There is no doubt, as your article suggests, that the Queensland Public Service was grossly mismanaged under the Goss administration.

Moreover, what you identified as Mr Rudd's diagnosis of the Public Service's problem (ie a lack of policy capability, coordination and leadership) was fairly insightful. Some of those limitations probably reflect the 'curse' of Queensland's natural resource wealth (see options for reform suggested in The Upper House Solution: A Commentary). Others reflect neglect in the 1980s. However Mr Rudd's diagnosis was too narrow, as weakness in public policy capability and in effective leadership of large complex organizations extend throughout the community generally.

Unfortunately the Goss administration did not understand that it was itself a symptom of Queensland' problems.
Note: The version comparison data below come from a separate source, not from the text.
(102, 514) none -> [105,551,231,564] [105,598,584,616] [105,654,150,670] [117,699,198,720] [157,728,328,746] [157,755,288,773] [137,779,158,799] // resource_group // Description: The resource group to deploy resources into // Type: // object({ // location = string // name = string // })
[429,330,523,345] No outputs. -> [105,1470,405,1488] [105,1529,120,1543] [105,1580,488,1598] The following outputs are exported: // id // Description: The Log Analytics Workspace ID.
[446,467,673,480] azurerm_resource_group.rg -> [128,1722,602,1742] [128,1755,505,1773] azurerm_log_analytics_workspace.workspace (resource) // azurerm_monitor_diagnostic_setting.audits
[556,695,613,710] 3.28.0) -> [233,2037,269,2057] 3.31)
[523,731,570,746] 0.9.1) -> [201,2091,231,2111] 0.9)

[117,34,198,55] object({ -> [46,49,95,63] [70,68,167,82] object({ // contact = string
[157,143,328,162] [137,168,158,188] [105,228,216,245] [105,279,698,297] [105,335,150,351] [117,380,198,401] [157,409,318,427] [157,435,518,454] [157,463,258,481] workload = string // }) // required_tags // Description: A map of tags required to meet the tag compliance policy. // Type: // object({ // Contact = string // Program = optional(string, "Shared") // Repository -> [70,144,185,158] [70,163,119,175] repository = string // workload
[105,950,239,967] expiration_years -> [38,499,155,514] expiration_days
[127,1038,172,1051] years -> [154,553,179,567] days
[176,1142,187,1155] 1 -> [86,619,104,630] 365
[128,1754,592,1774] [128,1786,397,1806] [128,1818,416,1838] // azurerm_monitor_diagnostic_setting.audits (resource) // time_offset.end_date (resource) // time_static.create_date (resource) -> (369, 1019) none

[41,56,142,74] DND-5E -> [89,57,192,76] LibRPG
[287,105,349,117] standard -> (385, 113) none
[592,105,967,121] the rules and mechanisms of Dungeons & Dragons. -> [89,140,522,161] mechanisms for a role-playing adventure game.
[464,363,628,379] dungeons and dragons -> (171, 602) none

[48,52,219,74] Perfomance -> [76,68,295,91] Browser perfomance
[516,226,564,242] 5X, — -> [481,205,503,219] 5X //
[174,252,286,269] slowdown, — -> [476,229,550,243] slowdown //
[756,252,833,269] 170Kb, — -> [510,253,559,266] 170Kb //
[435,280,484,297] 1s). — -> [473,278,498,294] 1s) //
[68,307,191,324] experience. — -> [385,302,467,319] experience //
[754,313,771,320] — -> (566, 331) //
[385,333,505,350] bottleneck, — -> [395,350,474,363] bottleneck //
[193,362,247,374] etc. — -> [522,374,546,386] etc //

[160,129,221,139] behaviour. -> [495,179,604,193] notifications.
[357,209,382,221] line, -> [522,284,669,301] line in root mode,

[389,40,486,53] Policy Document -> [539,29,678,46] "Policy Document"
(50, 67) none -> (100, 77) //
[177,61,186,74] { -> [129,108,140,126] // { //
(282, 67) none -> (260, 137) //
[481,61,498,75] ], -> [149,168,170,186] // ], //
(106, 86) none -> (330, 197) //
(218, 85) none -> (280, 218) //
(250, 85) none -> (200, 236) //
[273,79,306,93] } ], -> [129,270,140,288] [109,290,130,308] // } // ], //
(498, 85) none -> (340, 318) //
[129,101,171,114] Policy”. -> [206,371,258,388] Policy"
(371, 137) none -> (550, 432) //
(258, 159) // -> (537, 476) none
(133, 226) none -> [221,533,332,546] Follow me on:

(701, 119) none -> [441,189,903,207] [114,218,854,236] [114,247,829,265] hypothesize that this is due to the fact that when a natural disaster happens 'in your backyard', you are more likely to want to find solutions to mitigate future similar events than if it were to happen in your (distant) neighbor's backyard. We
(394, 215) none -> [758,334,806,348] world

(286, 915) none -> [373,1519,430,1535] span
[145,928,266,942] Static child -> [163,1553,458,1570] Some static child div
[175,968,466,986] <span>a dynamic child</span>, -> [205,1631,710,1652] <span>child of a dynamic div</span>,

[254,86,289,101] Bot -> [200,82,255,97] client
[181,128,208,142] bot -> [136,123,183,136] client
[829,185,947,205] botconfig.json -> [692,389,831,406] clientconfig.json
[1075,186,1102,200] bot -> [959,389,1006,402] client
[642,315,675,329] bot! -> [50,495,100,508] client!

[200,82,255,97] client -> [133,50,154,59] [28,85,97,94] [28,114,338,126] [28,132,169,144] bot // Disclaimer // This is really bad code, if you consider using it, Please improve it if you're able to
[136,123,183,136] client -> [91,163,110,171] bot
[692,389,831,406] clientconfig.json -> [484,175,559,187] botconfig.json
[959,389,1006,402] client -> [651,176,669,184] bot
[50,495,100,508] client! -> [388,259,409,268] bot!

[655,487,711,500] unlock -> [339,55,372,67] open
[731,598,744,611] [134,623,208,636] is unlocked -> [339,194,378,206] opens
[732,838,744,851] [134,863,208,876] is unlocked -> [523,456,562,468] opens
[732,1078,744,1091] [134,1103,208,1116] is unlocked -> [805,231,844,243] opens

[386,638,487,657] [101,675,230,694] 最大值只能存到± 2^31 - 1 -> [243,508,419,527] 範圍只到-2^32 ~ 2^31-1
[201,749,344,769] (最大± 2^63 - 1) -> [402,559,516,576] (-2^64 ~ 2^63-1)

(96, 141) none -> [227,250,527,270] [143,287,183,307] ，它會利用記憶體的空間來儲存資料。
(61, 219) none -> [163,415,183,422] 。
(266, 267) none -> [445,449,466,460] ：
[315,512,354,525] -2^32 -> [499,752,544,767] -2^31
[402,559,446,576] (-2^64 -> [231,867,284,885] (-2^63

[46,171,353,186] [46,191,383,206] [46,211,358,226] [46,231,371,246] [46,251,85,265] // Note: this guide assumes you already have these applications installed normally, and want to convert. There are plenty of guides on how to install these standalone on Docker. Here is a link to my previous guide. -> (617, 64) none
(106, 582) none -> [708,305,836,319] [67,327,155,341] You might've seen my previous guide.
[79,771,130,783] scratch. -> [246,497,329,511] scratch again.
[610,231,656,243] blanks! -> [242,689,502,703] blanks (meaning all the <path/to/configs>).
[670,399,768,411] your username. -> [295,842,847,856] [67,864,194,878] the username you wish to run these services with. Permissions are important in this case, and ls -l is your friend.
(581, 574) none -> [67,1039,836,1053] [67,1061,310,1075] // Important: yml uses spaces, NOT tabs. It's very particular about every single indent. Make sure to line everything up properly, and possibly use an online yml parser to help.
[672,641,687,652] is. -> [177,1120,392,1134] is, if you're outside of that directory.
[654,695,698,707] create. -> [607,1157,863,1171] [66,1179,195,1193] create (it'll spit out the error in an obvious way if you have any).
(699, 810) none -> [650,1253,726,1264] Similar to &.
What was done to the Public Service by the Goss Government made a bad situation much worse (see Queensland's Worst Government?). Mr Rudd may not have suffered fools gladly, but it was clear that someone did. Practical performance was poor. The careers of large numbers of innocent people were damaged or destroyed - including those who had previously diagnosed Queensland's problems and were trying to solve them in a more responsible and less 'youthfully exuberant' way. Queensland's Public Service remains to this day devoid of professional or moral credibility because of the disgraceful abuses associated with that era. And government administration in Queensland has remained dysfunctional and crisis prone.

I would find confidence in your assurance about Mr Rudd having learned not to do things in the Queensland way if current ALP proposals for reform of the Commonwealth Public Service did not sound so much like those of the Goss Government (see Smart Casual Kevin: 'Learning' in and 'Outgrowing' the Queensland Public Service?).

I also find it to be of concern that:

  • you suggest that the Commonwealth Public Service is a larger and more professional body which would not require much reform - whereas it clearly has been subjected to the same sort of politicisation and centralization that disabled Queensland's Public Service (eg see The Growing Case for a Professional Public Service and Decay of Australian Public Administration); and
  • Mr Rudd reportedly suggested (Wright L., 'Policy flood in first weeks', Sunday Mail, 18/11/07) that a particular target for 'cutting fat' from the Commonwealth Public Service would be the Department of Foreign Affairs and Trade, an agency it appears that for some publicly unknown reason Mr Rudd found it convenient to also 'outgrow' early in his career.

I sincerely hope that you are wrong in implying that Mr Rudd's 'sunshine past' offers a glimpse of his style as a prospective prime minister.